_Screenshot and code edit data_.
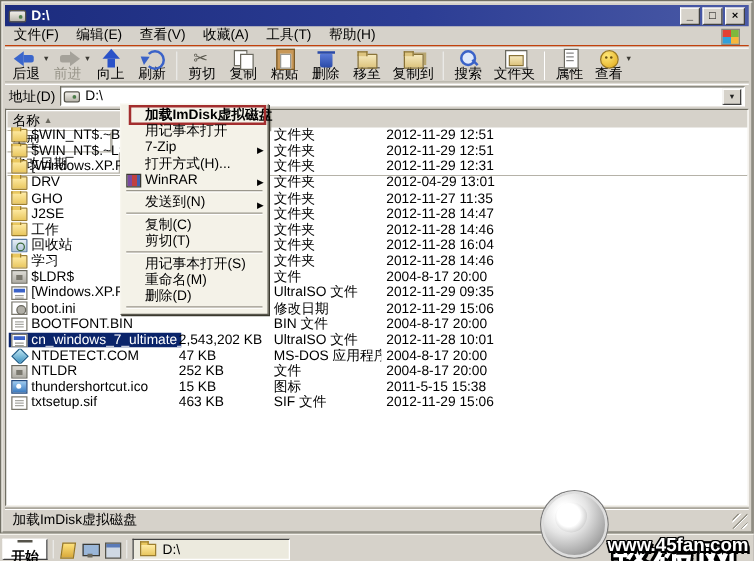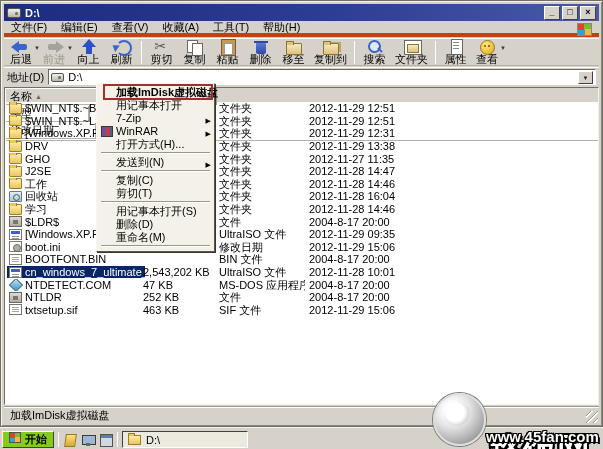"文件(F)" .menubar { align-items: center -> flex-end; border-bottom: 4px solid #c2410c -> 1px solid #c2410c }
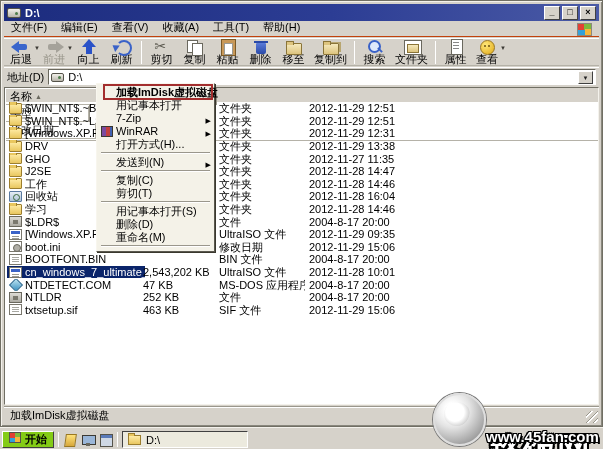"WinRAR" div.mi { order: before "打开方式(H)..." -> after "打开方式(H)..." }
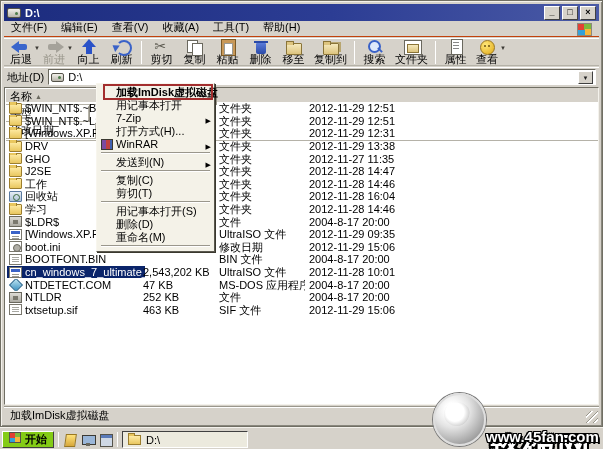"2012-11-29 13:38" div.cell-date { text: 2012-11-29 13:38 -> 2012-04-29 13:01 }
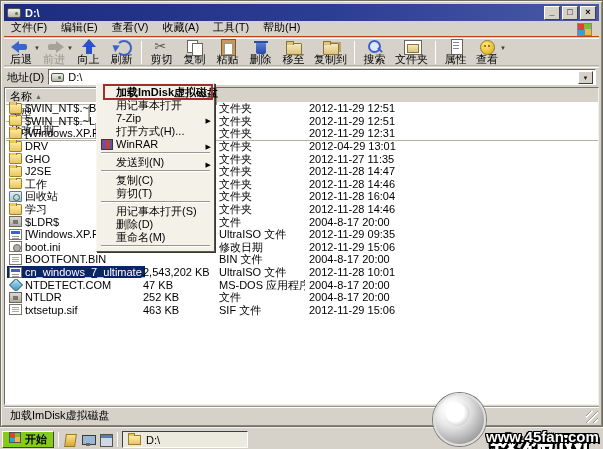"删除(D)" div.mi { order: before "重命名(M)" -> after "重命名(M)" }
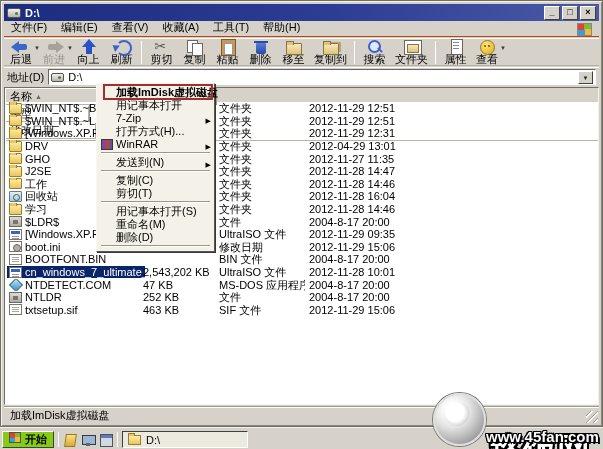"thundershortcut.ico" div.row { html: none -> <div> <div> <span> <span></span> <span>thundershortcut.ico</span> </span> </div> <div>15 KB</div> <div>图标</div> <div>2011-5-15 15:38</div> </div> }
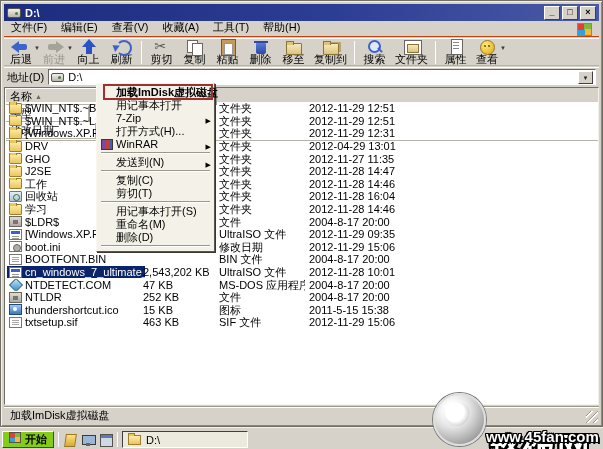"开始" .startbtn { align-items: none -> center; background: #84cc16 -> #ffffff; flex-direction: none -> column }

_WHAT IS NEEDED_.
Please repeat, exactly as written, the lines in the records above, starting with the one that has "text: 2012-11-29 13:38" and going on through the one that has "html: none ->". Pictures are to be left out.

_SOLUTION_.
"2012-11-29 13:38" div.cell-date { text: 2012-11-29 13:38 -> 2012-04-29 13:01 }
"删除(D)" div.mi { order: before "重命名(M)" -> after "重命名(M)" }
"thundershortcut.ico" div.row { html: none -> <div> <div> <span> <span></span> <span>thundershortcut.ico</span> </span> </div> <div>15 KB</div> <div>图标</div> <div>2011-5-15 15:38</div> </div> }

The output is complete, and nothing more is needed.